From: Mark Davis ☕ (email@example.com)
Date: Mon Feb 14 2011 - 12:51:38 CST
*There are many caveats with any such data gathering, so don't put too much
reliance on the following figures. *
The relative proportions of languages on the web have English declining but
still at well over ⅓, Chinese (S) growing to about ⅐, then come Japanese,
German, Russian, Spanish, Korean, French, Polish, Chinese (T), Arabic,
Portuguese, Italian, Turkish, Dutch, with others less than 1% each.

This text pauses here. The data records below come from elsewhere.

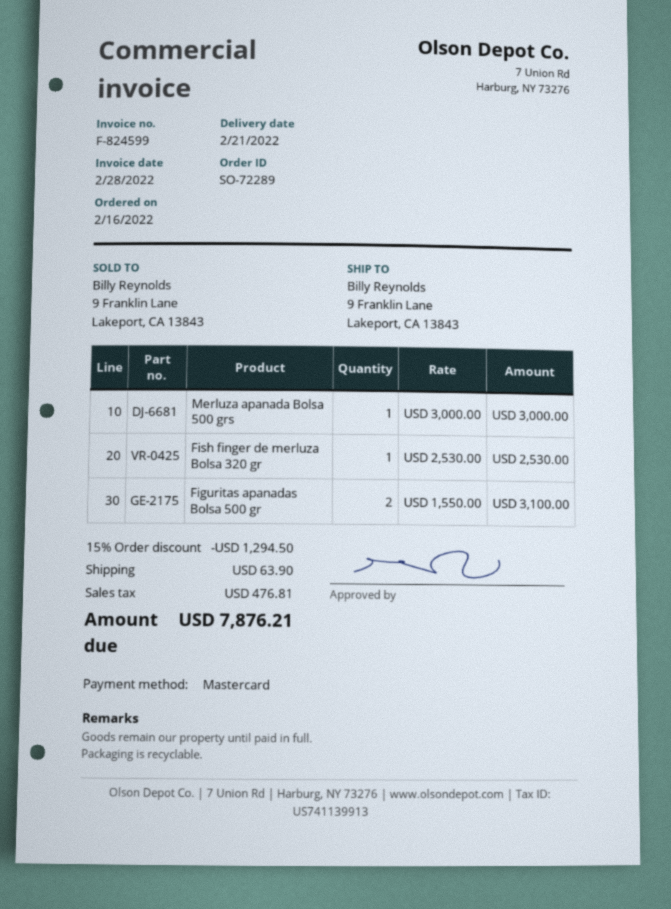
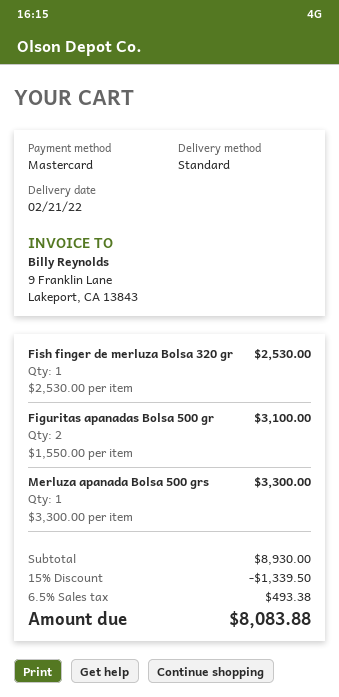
Merluza apanada Bolsa 500 grs: 1 x 3000.00 = 3000.00 -> 1 x 3300.00 = 3300.00
discount: 15% = 1294.50 -> 15% = 1339.50
shipping: 63.90 -> none
tax: 476.81 -> 493.38
total: 7876.21 -> 8083.88

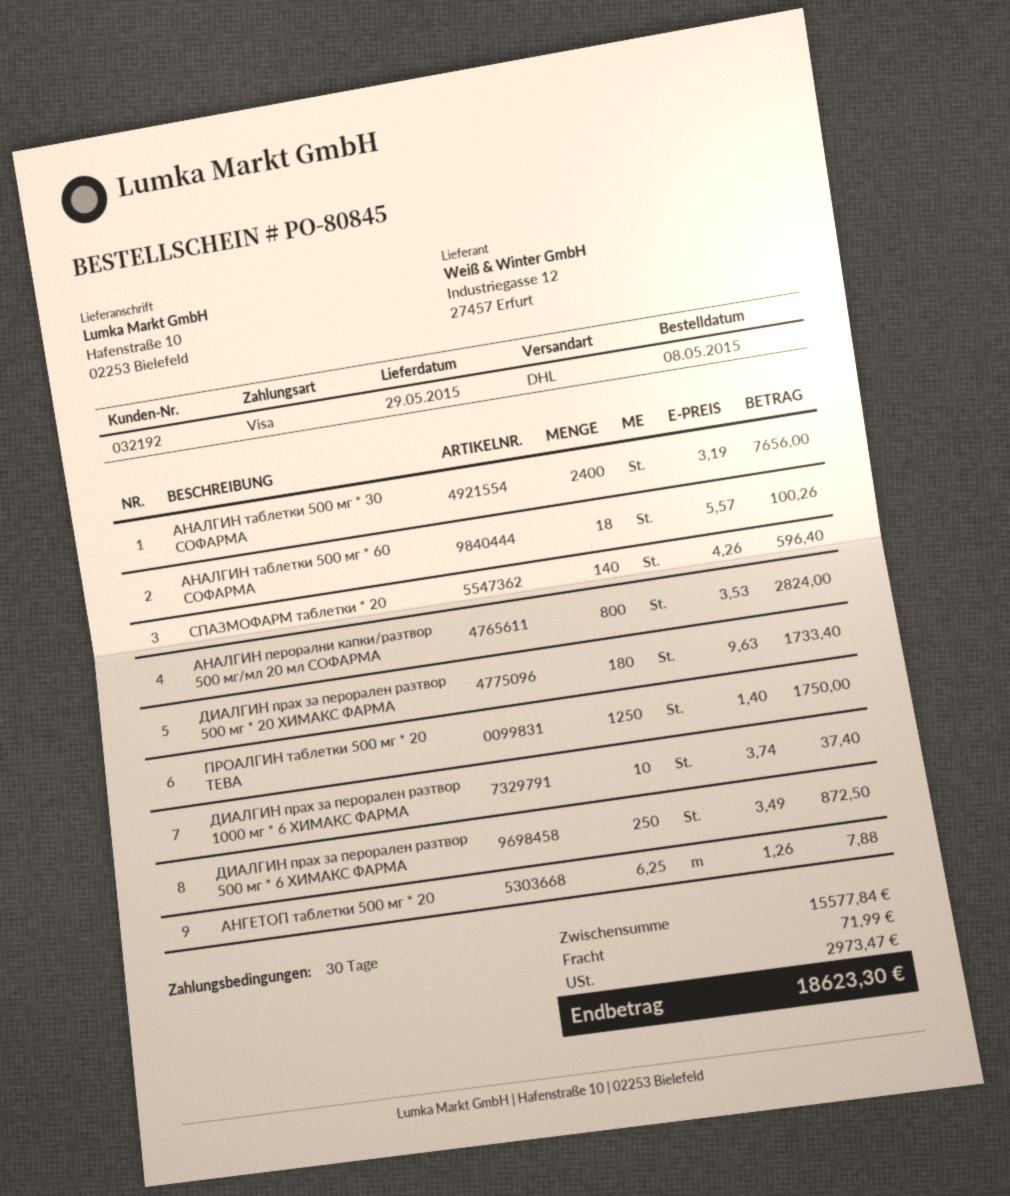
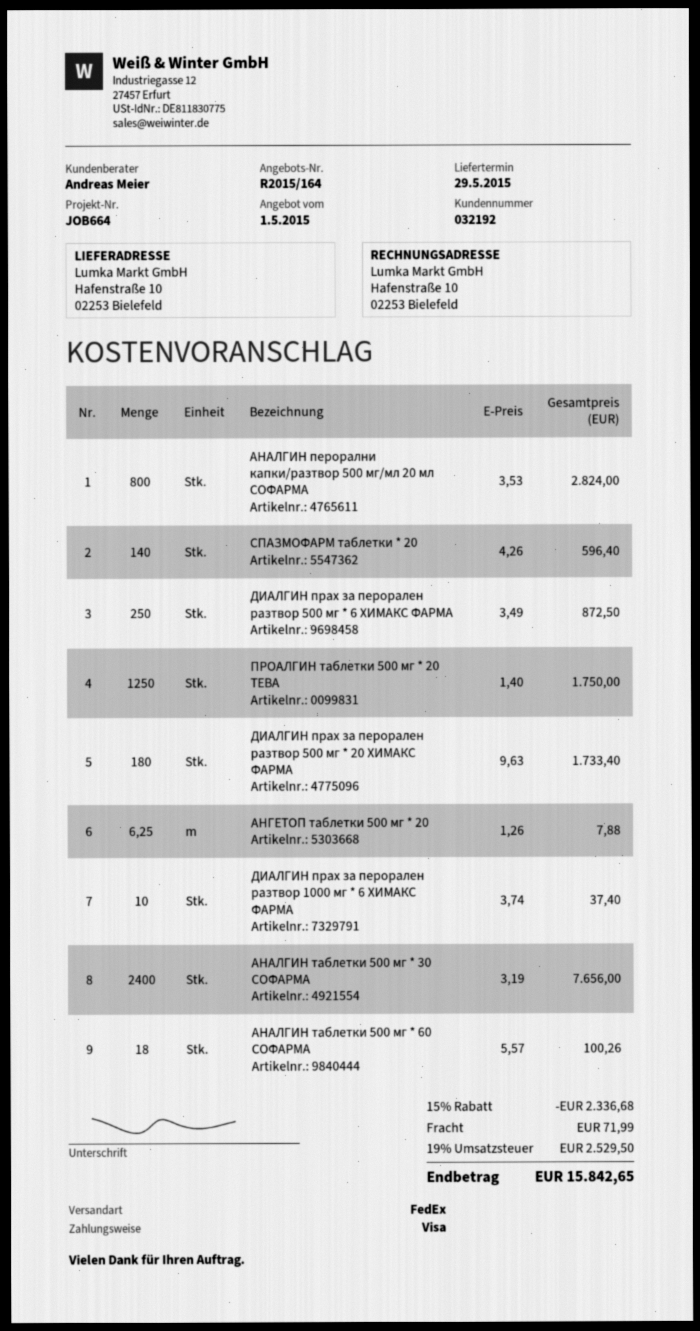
shipping method: DHL -> FedEx
discount: none -> 15% = 2336.68
tax: 2973.47 -> 2529.50
total: 18623.30 -> 15842.65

In the last years there has also been a bit more (relative) growth in
smaller languages. The distribution looks like the following:
1σ - top 6 languages
2σ - next 24 languages
3σ - next 37 languages
*— Il meglio è l’inimico del bene —*
On Mon, Feb 14, 2011 at 03:17, Marion Gunn <firstname.lastname@example.org> wrote:
> The most common letter in English text is "e". Does its high frequency on
> the web just confirm that most web content is still in English?
> Scríobh 14/02/2011 10:57, Charlie Ruland:
>> * Mark Davis ☕ [2011-02-14 03:26]:
>> As it turns out, when looking at HTML pages on the web (with a good-sized
>>> sample from work here at Google), SPACE is the most frequent character (by a
>>> huge margin). That is even true on Chinese pages, just because of the
>>> proportion of markup on pages.
>>> For those interested, the most frequent Alphabetic is 'e'.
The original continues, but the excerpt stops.